Assignment.
No pictures belong in the copy. Retype exactly, and only, the stretch of lines below from the one with "set of keynames" through the one with "ServiceStack version 5.2+".

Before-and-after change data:
____

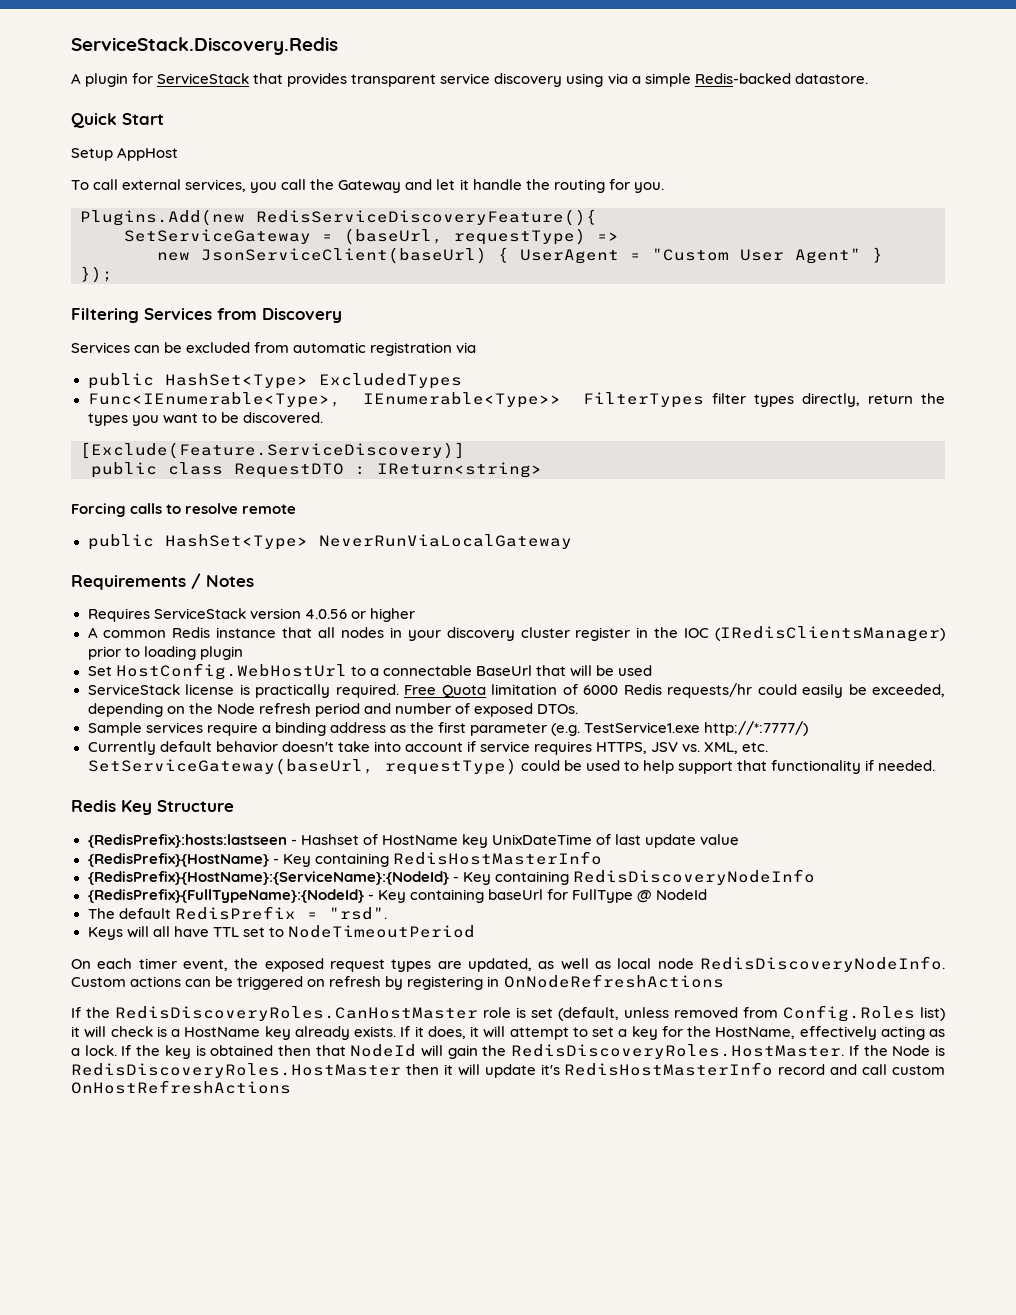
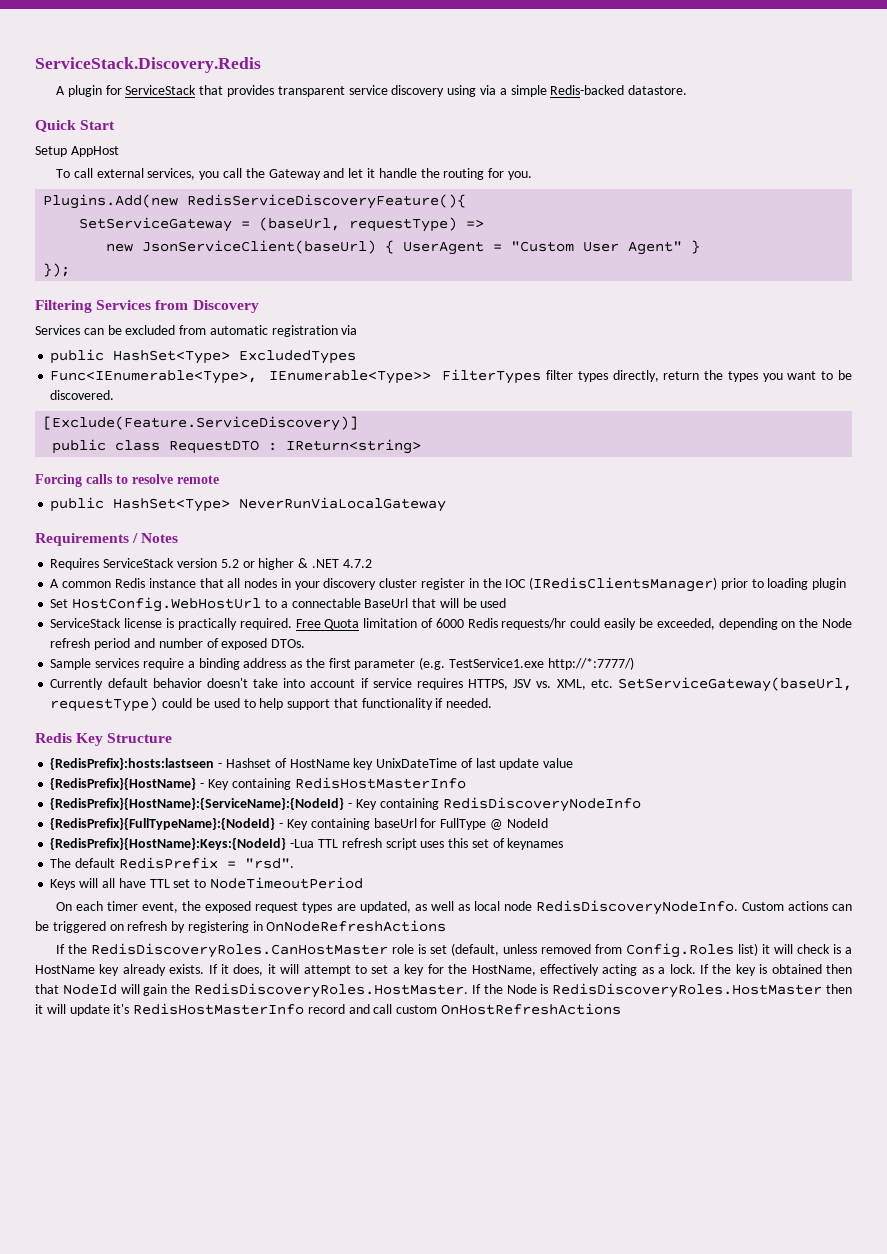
- Requires ServiceStack version 4.0.56 or higher
+ Requires ServiceStack version 5.2 or higher & .NET 4.7.2
+ {RedisPrefix}{HostName}:Keys:{NodeId} -Lua TTL refresh script uses this set of keynames

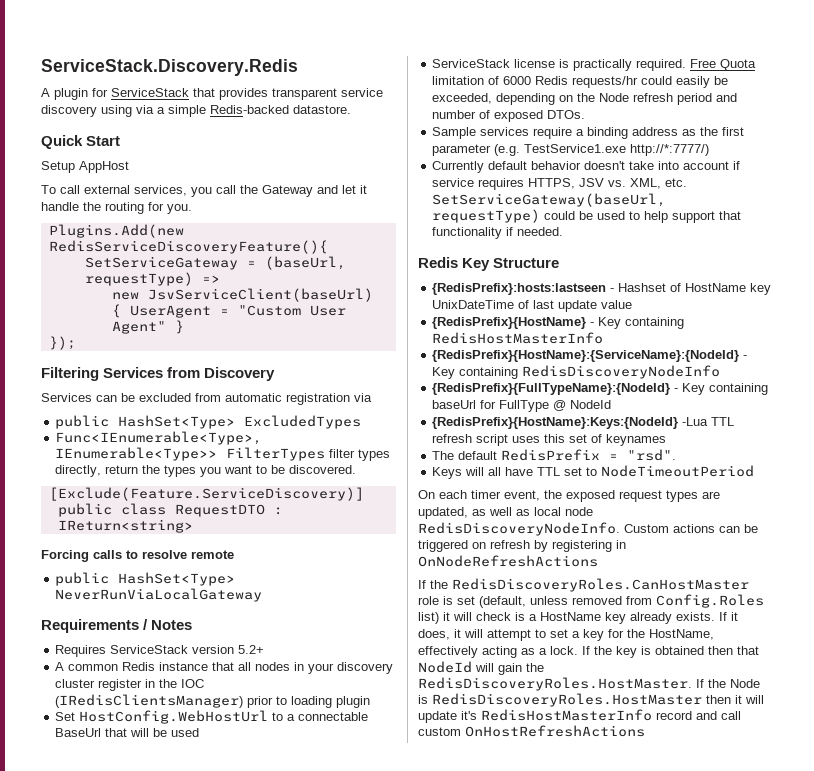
- new JsonServiceClient(baseUrl) { UserAgent = "Custom User Agent" }
+ new JsvServiceClient(baseUrl) { UserAgent = "Custom User Agent" }
- Requires ServiceStack version 5.2 or higher & .NET 4.7.2
+ Requires ServiceStack version 5.2+

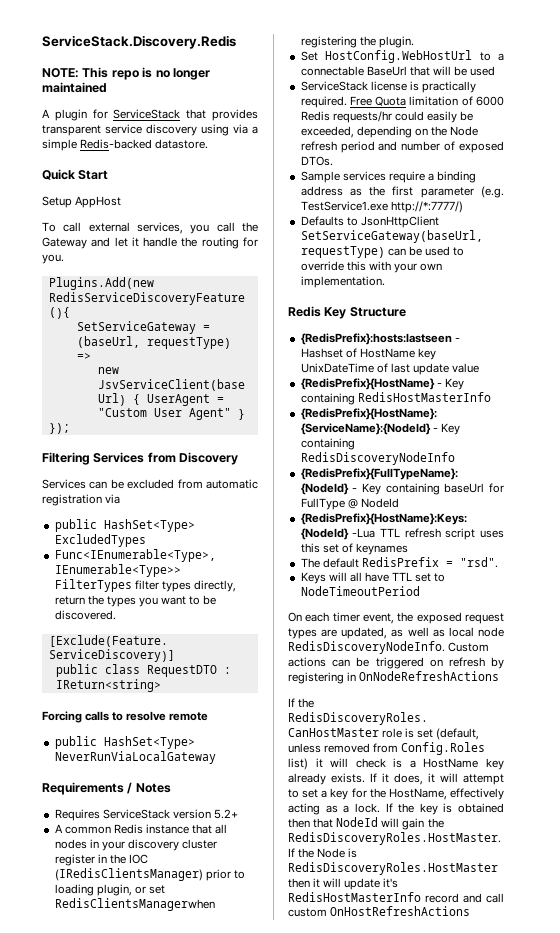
+ NOTE: This repo is no longer maintained
- A common Redis instance that all nodes in your discovery cluster register in the IOC (IRedisClientsManager) prior to loading plugin
+ A common Redis instance that all nodes in your discovery cluster register in the IOC (IRedisClientsManager) prior to loading plugin, or set RedisClientsManagerwhen registering the plugin.
- Currently default behavior doesn't take into account if service requires HTTPS, JSV vs. XML, etc. SetServiceGateway(baseUrl, requestType) could be used to help support that functionality if needed.
+ Defaults to JsonHttpClient SetServiceGateway(baseUrl, requestType) can be used to override this with your own implementation.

____

Task result.
+ {RedisPrefix}{HostName}:Keys:{NodeId} -Lua TTL refresh script uses this set of keynames

- new JsonServiceClient(baseUrl) { UserAgent = "Custom User Agent" }
+ new JsvServiceClient(baseUrl) { UserAgent = "Custom User Agent" }
- Requires ServiceStack version 5.2 or higher & .NET 4.7.2
+ Requires ServiceStack version 5.2+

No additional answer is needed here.